The input:
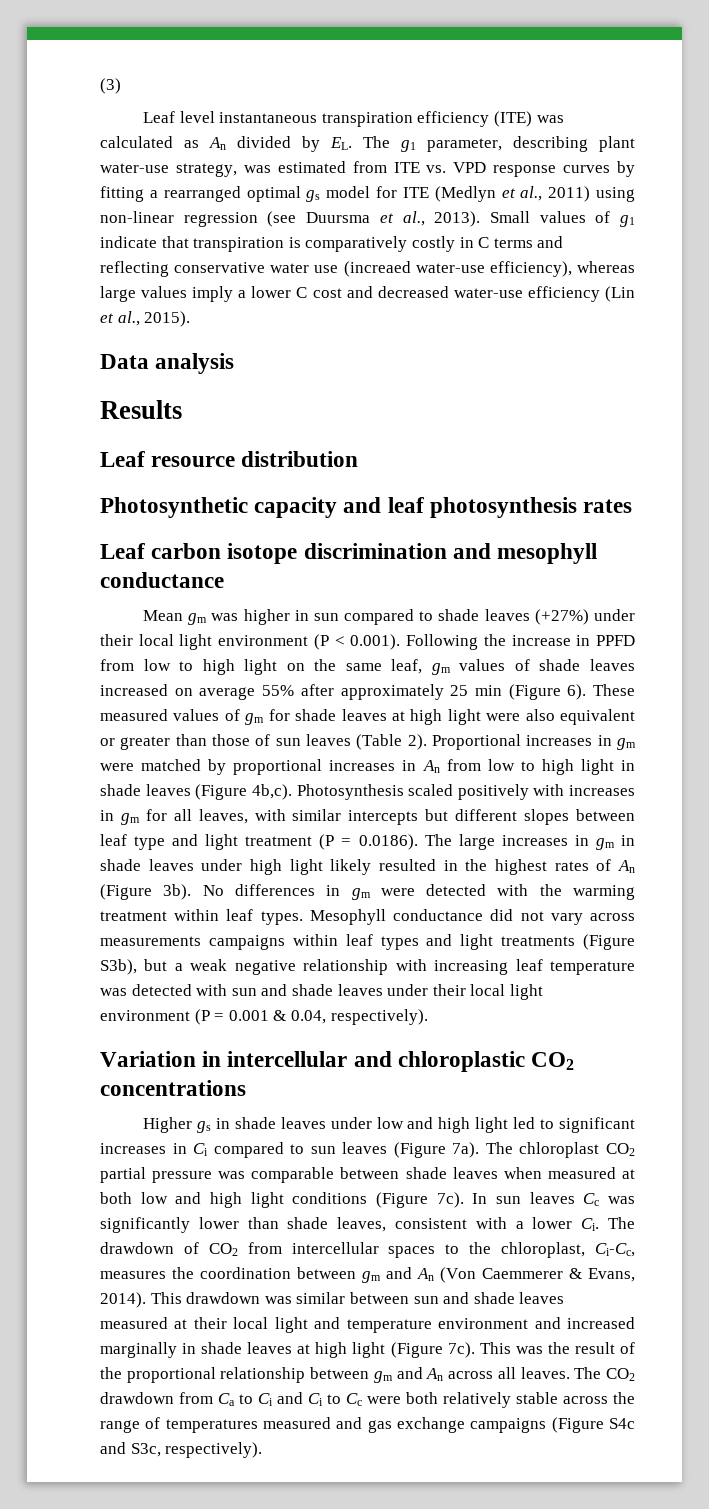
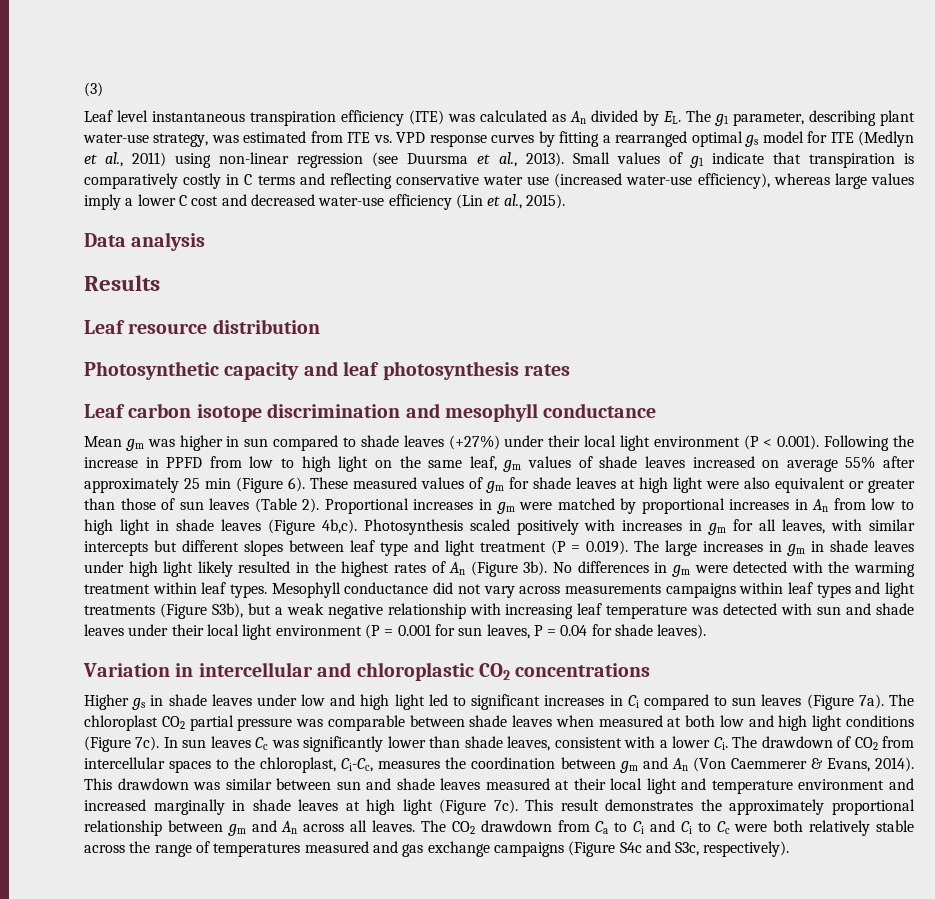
- Small values of g1 indicate that transpiration is comparatively costly in C terms and reflecting conservative water use (increaed water-use efficiency), whereas large values imply a lower C cost and decreased water-use efficiency (Lin et al., 2015).
+ Small values of g1 indicate that transpiration is comparatively costly in C terms and reflecting conservative water use (increased water-use efficiency), whereas large values imply a lower C cost and decreased water-use efficiency (Lin et al., 2015).
- Photosynthesis scaled positively with increases in gm for all leaves, with similar intercepts but different slopes between leaf type and light treatment (P = 0.0186). The large increases in gm in shade leaves under high light likely resulted in the highest rates of An (Figure 3b).
+ Photosynthesis scaled positively with increases in gm for all leaves, with similar intercepts but different slopes between leaf type and light treatment (P = 0.019). The large increases in gm in shade leaves under high light likely resulted in the highest rates of An (Figure 3b).
- Mesophyll conductance did not vary across measurements campaigns within leaf types and light treatments (Figure S3b), but a weak negative relationship with increasing leaf temperature was detected with sun and shade leaves under their local light environment (P = 0.001 & 0.04, respectively).
+ Mesophyll conductance did not vary across measurements campaigns within leaf types and light treatments (Figure S3b), but a weak negative relationship with increasing leaf temperature was detected with sun and shade leaves under their local light environment (P = 0.001 for sun leaves, P = 0.04 for shade leaves).
- This was the result of the proportional relationship between gm and An across all leaves.
+ This result demonstrates the approximately proportional relationship between gm and An across all leaves.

Your assignment: When you reach the line holding "for shade leaves)." in the records above, begin reproducing exactly, stop after the line holding "- This was the", and output nothing else.

Task answer:
+ Mesophyll conductance did not vary across measurements campaigns within leaf types and light treatments (Figure S3b), but a weak negative relationship with increasing leaf temperature was detected with sun and shade leaves under their local light environment (P = 0.001 for sun leaves, P = 0.04 for shade leaves).
- This was the result of the proportional relationship between gm and An across all leaves.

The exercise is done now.